07 May 2007

Stranger in a Strange Land


After work on Thursday last I hopped on ye olde Chinatowne bus and eventually found myself back in my homeland of Northern Virginia, or NoVa. Friend Younce picked me up from the heart of DC's Chinatown (something like a four-block area, but I was smack dab in the middle of it [forget it, Jeff; it's Chinatown]) and drove me unexpectedly to an IHoP in the center of . . . well . . . Centreville. There, much to my pleasant surprise, waited friends Davey and Mark. I had not expected to have time to see them, given the weekend's unusual activity. We ate pancakes, and were generally rowdy. They threw us out, in fact. Not for the rowdiness, so much as because we failed to realize that their "Open 24 Hours" sign referred only to Fridays and Saturdays, and at midnight we showed no signs of slowing down. What can I say? That's how we roll. We bid le IHoP and Davey and Mark adieu, and Younce and I went to rest up for our adventure.

I mean adventure rather literally in this context.

So Friday morning we were up-and-at-'em, headed directly to the Costco to purchase absurd amounts of meat and dairy products. This took some time, and we ended up visiting a great many grocery stores, for we were working from a very specific list. Then it was down to Prince William Forest for to begin said adventure . . .

Camp Nerdly(TM).

Yes: Camp Nerdly. The brainchild of Friend Younce and several other role-playing enthusiasts, Camp Nerdly is exactly what it sounds like. For a whole weekend, some nigh-on-seventy nerds, geeks, dorks, dweebs and INSERT DEGRADING-CUM-CHIC TERM HEREs gathered in the woods and did what they do best. No; no, neither awkward conversation nor mind-bending computer programming. Something else. To wit: role playing. In a vasty variety of forms, excluding (as far as my experience goes, at any rate) only the sexual variety. (In part to supplant this unfortunate connotation, many geeks refer to it as "gaming" instead.) I was there. I participated with enthusiasm. Hi. My name is Jeff Wills, and I am a nerd. Now, how in the hell did I get here?

Let me give you a little background. I was, for some time, one of those kids that wasn't good at sports, didn't wear cool clothes and couldn't really parlay my wit into regular entertainment for my peers. I like to think I was a dork. Some may have viewed me as a nerd (much more of a lost cause), others as a geek (I seemed, but never was, really that smart, though), but I stick with dork. The glasses pushed me toward nerdlydom, but I also had this compulsion to jump around and perform that didn't quite fit with that image. So: dork. So were my friends (Yes you were! Don't lie! You know it!) and around age eleven or so, the games began.

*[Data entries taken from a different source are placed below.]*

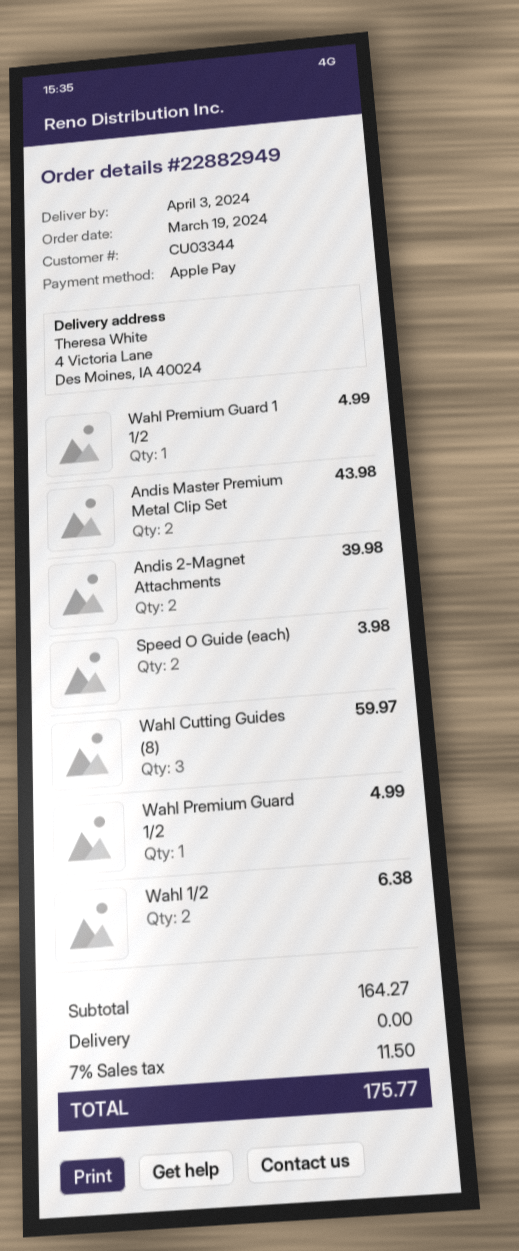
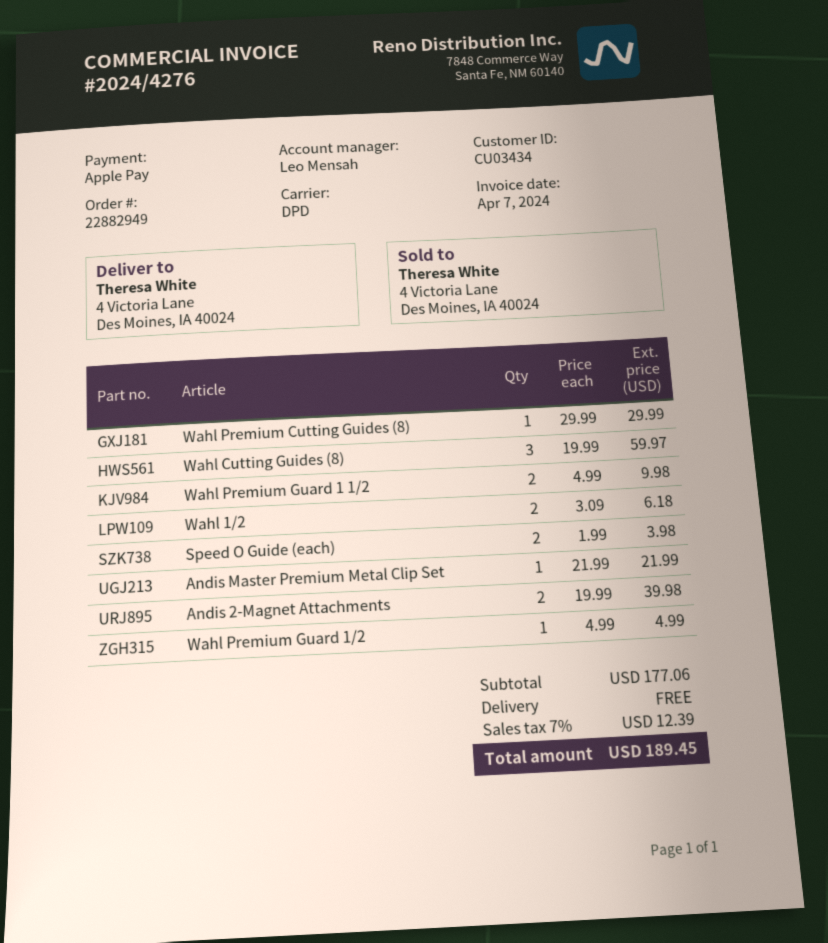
customer number: CU03344 -> CU03434
Wahl Premium Guard 1 1/2: 1 for 4.99 -> 2 for 9.98
Andis Master Premium Metal Clip Set: 2 for 43.98 -> 1 for 21.99
Wahl 1/2: 2 for 6.38 -> 2 for 6.18
Wahl Premium Cutting Guides (8): none -> 1 for 29.99
subtotal: 164.27 -> 177.06
tax: 7% = 11.50 -> 7% = 12.39
total: 175.77 -> 189.45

We started with a Teenage Mutant Ninja Turtles game (very big at the time), and rapidly gave it up for Rifts. When I got into high school my social circle shifted and widened, and it became overnight sessions of Dungeons & Dragons and a game simply titled Vampire. Toward the second half of high school, I started attending these sessions less and less. My time was getting taken up more and more with after-school and weekend theatrical adventures, and by the end of my sixteenth year I was being exposed to (and enjoying the exposure of) girls, which can of course wipe just about any slate clean. There were a couple more-notable gaming adventures thereafter, but college was the final nail in the role-playing coffin. I would turn all my energy to training to be, and eventually being, a professional actor. For about a decade, that would receive almost all of my creative energy. R.I.P., Rifts. Dust to dust, Dungeons & Dragons.

Turns out role-playing games are immortal.

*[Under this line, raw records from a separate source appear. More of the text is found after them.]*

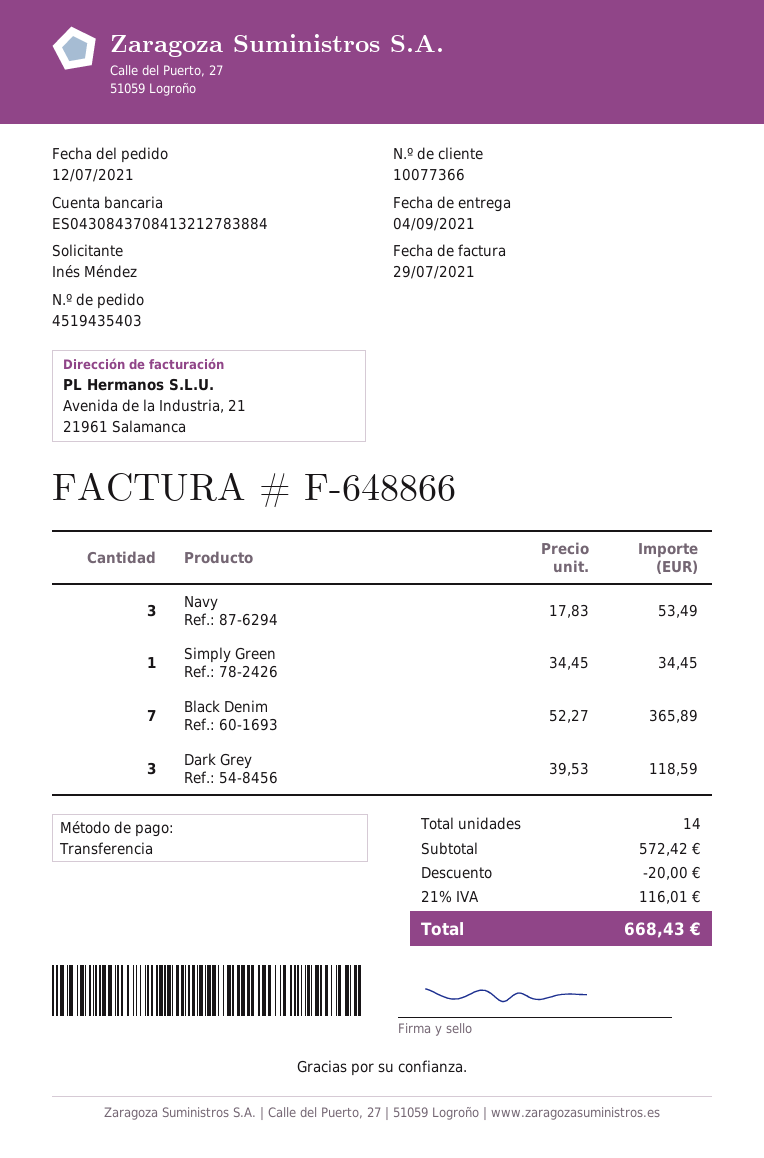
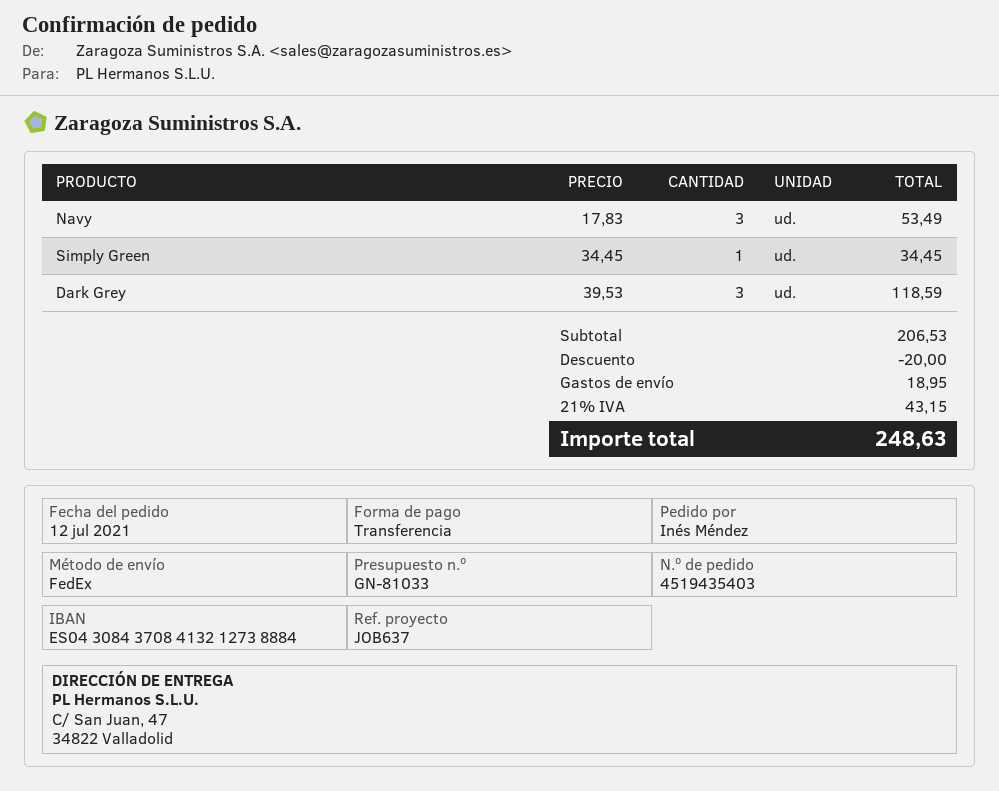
bank account: ES0430843708413212783884 -> ES0430843708413212738884
Black Denim: 7 x 52.27 = 365.89 -> none
subtotal: 572.42 -> 206.53
shipping: none -> 18.95
tax: 21% = 116.01 -> 21% = 43.15
total: 668.43 -> 248.63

Either that, or I only slew my appetite for them with a boffer weapon.

You have to appreciate that, at Camp Nerdly, the nerds are hardcore. Hardcore! I'm not kidding. I spent a good deal of the first twenty-four hours intimidated as hell, and I will own up to it. It would be easy to claim that I was surrounded by weirdos that I had nothing in common with, to chalk my awkwardness up to their unfamiliar eccentricities, but such a claim would ultimately be a ruse, and not the clever variety. No, I was intimidated by them: by their insider knowledge and their sheer mental acuity and flexibility. One of the first "games" I witnessed actually arose out of conversation between two of the Camp's organizers, Dave Younce and Jason Morningstar. Before anyone uninitiated had arrived (aside from yours truly, that is) Younce invited Jason to tell the story of how he had slain the devil to earn his last name ("Lucifer" translating roughly into "the morning star"--I knew that much . . . from comics . . .). Off they went into a conversation worthy of long-form improvisation you might catch at Second City or Upright Citizen's Brigade, tying together ideas as though they had known the connections all along, and roping in passers-by to reinforce the tale. They didn't get to finish it, owing to Nerdly duties, but it was my first hint of how different this experience was going to be from any I had before.

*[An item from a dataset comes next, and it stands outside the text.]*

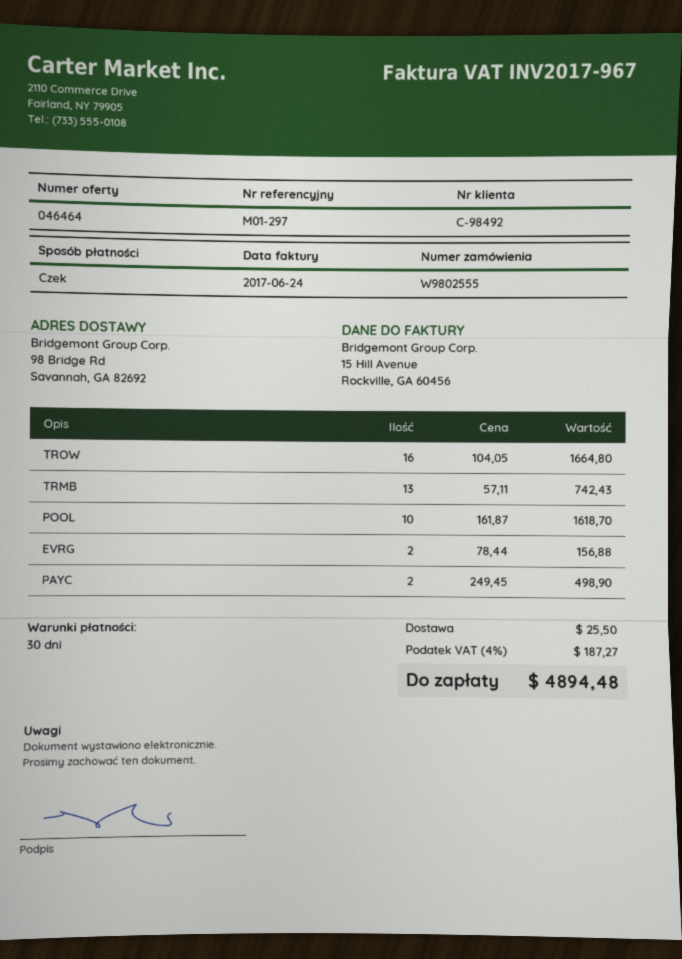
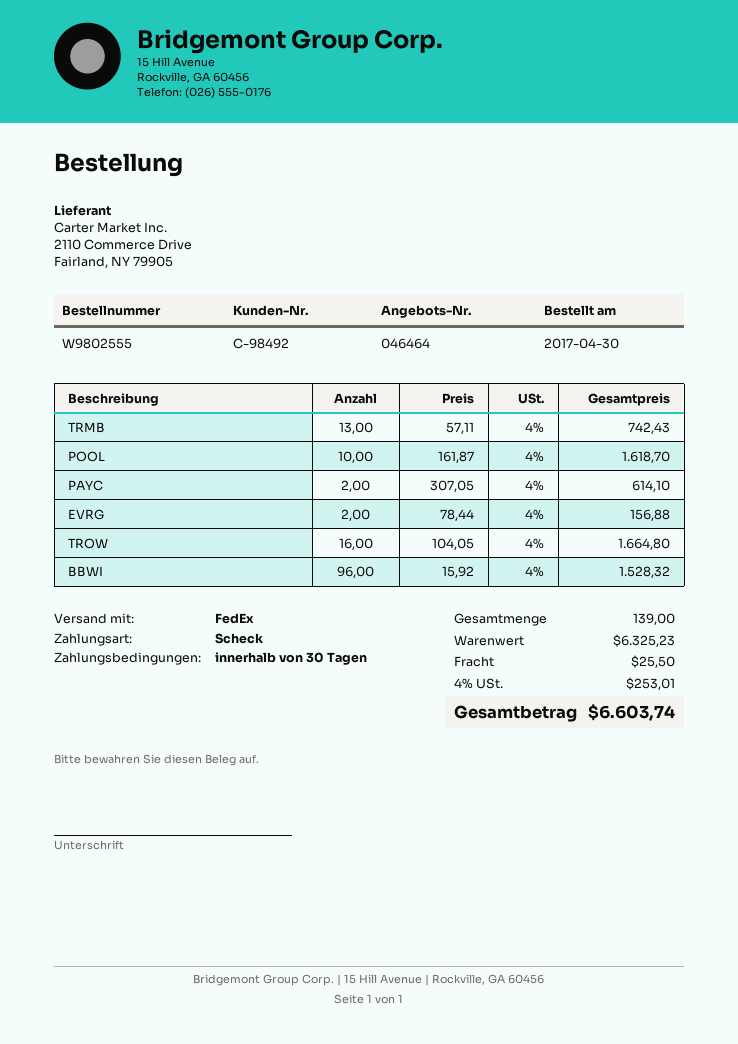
PAYC: 2 x 249.45 = 498.90 -> 2 x 307.05 = 614.10
BBWI: none -> 96 x 15.92 = 1528.32
tax: 4% = 187.27 -> 4% = 253.01
total: 4894.48 -> 6603.74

When I last gamed, it was a pretty simple formula. One guy (or girl [yes-so there were girls!]) would sort of narrate a story that could change to a greater or lesser degree by the actions of characters, each of which was dictated by a player. Normally the objective was to win glory or overcome adversity for this character you were playing, which is in keeping with most teenager's power fantasies. The element of chance (Sure you use your vorpal sword, but does it actually injure the dragon?) was brought into play by attributing numbers to a set of skills the character possessed, and rolling dice to gauge whether or not those skills succeed in a given scenario. (You need to roll a fifteen to twenty to lob off a wing, and...you roll a one. Um. You pretty much just jacked yourself in the jaw.) Lots of control there for the one leading the game. If he (or she) don't say it, it don't happen.

The games I played last weekend, however, were completely unlike that. In fact, only one game I played had an established story going in. Almost every story began and ended with the players. Dice almost never came up as decision-making tools, and rather than goals of glory or redemption, they were of a good yarn. To sum it all up, I spent a weekend hiking, chopping wood and sitting down with accomplished storytellers creating really engaging, collaborative fiction. In brief, here's what I fell into:
  • Ganakagok - Man, did I luck out starting with this. It's a game set in an ancient Eskimo world, and we played it outside as the weather chilled and the sky darkened. Great stuff. Each person played a single, self-generated character, the game master gave us some elements to start off with and the rest was dictated by our choices and the drawing of cards specific to the game, each of which had an Eskimo word and various associations for it printed on it. We took turns telling our character's parts of the story, but each character could contribute within the system to another's tale. Blew my mind.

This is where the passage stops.